If Cleves's number finds its power in its celebratory joy, her successor's power comes from more devastating emotions. As portrayed by Samantha Pauly, Katherine Howard at first seems to fit right into the historical stereotype she's been assigned: the promiscuous, party-girl teenage queen. With pop princess flair and Ariana Grande styling, she kicks off "All You Wanna Do" with verses about her precocious flirtations with the men around her. As the song progresses, though, the flirty persona falls away and the truth is revealed: a too-young woman taught from a young age that her only worth was in her sexuality and attention from much-older men. Evoking exploited pop stars like Britney Spears, Pauly hits every note, from the perky enthusiasm of early verses to the voice-cracking, falling-apart devastation of the end.

As we near the end, it's Anna Uzele as Catherine Parr ("the one who survived") who offers up the thesis of the whole show. On the surface, the Alicia Keys-esque "I Don't Need Your Love" follows Catherine as she writes a farewell letter to the man she really loves and muses on the lack of love she'll have in her marriage with Henry. What it quickly turns into, however, is a realization that none of the queens need to be defined by the love (or lack thereof) from a man who used and trashed all of them.

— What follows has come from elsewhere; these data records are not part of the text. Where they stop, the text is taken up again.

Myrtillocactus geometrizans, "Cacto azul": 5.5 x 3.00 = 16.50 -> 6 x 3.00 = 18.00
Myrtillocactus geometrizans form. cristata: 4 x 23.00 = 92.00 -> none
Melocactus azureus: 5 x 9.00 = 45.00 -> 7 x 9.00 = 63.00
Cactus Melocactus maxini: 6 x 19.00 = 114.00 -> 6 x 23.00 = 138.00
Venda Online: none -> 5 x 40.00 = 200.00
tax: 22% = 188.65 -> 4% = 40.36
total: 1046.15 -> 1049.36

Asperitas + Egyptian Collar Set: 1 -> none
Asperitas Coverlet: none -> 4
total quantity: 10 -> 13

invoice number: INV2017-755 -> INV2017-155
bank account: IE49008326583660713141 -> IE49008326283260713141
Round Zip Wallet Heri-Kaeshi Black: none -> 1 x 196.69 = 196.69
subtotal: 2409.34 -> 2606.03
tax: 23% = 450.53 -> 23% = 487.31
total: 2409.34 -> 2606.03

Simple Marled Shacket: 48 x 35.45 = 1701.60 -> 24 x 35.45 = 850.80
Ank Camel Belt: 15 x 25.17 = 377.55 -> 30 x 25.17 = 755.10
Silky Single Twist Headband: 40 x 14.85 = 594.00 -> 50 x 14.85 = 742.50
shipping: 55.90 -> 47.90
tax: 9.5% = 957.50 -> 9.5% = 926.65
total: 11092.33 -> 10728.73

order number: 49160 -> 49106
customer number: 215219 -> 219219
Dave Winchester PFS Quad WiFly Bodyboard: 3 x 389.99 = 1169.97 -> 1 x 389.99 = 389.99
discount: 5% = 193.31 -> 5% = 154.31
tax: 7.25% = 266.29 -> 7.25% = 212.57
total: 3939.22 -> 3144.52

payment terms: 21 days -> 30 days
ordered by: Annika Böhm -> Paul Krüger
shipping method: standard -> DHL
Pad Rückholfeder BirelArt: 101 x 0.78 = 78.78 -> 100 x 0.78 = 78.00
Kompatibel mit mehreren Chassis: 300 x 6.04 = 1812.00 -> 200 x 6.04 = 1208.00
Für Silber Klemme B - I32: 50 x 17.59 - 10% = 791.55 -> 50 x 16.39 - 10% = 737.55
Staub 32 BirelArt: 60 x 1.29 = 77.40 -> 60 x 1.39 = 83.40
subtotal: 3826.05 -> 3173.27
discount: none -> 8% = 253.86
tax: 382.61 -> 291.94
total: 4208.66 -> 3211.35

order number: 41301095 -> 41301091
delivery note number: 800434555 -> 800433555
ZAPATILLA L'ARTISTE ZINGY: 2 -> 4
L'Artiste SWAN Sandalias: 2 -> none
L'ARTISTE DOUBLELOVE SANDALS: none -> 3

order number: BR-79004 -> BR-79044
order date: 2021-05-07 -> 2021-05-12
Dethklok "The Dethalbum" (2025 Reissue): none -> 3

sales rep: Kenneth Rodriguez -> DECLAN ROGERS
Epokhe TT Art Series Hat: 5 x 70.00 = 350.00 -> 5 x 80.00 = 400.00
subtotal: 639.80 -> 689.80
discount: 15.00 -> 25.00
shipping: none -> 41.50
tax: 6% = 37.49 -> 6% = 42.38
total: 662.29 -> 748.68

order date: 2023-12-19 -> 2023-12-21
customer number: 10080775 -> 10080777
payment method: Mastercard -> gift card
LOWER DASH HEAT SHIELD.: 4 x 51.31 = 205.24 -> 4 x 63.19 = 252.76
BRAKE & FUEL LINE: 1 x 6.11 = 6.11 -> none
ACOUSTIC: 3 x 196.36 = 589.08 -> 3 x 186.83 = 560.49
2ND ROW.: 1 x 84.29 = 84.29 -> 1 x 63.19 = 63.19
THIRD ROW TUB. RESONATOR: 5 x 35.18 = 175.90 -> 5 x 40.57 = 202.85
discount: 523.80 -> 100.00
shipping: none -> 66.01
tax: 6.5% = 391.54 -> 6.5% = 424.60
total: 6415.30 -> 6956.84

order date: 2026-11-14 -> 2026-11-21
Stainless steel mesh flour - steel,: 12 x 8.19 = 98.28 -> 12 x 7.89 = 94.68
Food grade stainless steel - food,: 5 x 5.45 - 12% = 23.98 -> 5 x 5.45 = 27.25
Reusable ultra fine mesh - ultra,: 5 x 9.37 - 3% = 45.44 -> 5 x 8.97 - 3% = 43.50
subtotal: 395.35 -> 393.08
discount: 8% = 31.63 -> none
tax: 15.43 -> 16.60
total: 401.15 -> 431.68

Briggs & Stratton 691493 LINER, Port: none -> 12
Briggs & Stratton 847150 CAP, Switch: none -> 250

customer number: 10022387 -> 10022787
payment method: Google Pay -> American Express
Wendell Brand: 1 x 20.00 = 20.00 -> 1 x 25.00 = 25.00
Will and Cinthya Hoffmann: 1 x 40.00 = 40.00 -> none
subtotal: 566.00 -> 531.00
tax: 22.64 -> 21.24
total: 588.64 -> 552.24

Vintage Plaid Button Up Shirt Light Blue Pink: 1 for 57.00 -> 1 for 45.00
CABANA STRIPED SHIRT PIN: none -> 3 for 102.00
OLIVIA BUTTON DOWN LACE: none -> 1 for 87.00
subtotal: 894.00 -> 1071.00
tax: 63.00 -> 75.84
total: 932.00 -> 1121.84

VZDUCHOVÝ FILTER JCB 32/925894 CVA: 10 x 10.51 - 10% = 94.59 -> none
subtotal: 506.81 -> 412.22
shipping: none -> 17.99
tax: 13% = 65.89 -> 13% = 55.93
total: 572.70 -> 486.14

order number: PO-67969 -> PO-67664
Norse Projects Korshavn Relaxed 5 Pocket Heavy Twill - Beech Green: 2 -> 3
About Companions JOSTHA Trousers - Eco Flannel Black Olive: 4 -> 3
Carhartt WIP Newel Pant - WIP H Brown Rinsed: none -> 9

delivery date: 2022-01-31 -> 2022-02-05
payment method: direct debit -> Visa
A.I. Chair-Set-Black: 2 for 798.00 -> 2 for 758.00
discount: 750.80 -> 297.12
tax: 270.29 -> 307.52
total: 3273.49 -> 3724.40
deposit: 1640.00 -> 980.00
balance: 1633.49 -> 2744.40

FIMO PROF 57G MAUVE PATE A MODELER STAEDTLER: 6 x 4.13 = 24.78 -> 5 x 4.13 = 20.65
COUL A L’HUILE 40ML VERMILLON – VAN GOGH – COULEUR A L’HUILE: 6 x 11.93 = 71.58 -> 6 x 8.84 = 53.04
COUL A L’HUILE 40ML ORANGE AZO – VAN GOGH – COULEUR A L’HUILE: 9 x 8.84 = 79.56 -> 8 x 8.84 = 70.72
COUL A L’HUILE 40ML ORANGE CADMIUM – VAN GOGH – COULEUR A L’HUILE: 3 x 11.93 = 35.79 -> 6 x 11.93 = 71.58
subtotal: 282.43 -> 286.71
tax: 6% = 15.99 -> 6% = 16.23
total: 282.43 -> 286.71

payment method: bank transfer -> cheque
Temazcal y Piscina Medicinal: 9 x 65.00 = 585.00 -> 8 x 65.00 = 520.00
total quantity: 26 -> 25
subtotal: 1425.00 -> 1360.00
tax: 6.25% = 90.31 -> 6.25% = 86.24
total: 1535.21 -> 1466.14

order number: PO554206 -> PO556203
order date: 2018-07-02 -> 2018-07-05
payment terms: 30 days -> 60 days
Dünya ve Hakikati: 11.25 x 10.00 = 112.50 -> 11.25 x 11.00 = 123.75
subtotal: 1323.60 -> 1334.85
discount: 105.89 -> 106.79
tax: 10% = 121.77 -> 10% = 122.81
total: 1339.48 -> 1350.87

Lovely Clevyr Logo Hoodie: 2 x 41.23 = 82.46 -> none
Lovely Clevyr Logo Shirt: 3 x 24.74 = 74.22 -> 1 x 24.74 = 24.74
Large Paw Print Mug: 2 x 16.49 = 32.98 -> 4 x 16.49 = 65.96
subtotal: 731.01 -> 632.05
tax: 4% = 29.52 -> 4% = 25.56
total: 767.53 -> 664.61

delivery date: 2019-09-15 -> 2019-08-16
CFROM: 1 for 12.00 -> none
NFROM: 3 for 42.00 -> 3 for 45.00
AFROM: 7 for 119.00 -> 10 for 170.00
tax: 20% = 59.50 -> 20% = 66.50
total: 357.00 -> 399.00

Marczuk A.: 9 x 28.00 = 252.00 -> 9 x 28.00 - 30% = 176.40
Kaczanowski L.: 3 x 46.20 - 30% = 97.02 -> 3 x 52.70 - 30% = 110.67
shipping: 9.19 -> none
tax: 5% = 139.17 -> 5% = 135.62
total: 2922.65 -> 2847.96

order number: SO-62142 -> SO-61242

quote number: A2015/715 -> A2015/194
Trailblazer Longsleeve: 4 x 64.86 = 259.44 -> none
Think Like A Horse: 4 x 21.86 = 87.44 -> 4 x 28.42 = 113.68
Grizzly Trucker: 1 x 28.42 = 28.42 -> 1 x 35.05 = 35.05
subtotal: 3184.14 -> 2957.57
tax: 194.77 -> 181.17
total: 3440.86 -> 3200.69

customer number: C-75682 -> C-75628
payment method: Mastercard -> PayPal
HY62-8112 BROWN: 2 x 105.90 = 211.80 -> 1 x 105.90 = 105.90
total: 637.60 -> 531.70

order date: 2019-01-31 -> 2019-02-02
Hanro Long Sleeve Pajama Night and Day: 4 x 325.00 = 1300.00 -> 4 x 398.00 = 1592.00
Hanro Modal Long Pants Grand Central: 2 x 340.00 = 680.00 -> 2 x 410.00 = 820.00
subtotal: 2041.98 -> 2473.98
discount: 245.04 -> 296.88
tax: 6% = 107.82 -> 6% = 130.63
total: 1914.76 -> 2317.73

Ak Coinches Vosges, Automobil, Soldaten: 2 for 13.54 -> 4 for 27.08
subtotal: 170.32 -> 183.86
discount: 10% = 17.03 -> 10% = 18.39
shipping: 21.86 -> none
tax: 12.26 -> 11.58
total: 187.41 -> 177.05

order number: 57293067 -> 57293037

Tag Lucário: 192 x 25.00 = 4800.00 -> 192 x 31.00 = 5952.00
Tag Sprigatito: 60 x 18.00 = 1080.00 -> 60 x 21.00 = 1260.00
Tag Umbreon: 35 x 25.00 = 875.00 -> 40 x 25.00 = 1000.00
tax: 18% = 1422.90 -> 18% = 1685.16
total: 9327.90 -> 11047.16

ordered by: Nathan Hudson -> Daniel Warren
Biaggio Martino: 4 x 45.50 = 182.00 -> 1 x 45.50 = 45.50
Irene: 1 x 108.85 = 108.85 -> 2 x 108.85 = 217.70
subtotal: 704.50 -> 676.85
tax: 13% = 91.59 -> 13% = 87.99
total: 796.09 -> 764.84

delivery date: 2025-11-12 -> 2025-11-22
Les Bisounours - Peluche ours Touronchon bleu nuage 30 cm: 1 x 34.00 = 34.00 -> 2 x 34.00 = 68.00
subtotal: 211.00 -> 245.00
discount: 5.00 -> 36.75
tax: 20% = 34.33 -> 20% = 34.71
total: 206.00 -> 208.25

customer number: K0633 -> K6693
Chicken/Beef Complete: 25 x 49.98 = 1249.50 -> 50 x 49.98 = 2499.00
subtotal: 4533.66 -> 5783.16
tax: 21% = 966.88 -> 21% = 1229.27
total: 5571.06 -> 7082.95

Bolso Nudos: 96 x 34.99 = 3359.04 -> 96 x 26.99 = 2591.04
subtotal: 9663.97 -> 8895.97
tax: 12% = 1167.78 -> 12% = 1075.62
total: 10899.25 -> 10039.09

That might sound like a cheesy, simplistic sentiment on paper, especially when it's expanded upon in the upbeat, empowerment-anthem finale "Six." The magic of Six, though, is that it makes you feel its message deep down. There's something to be said for the idea of reclaiming a bit of history, reframing it to focus on fascinating women and their stories rather than the men who overshadowed them in life. And when it's as much fun as Six, who could complain?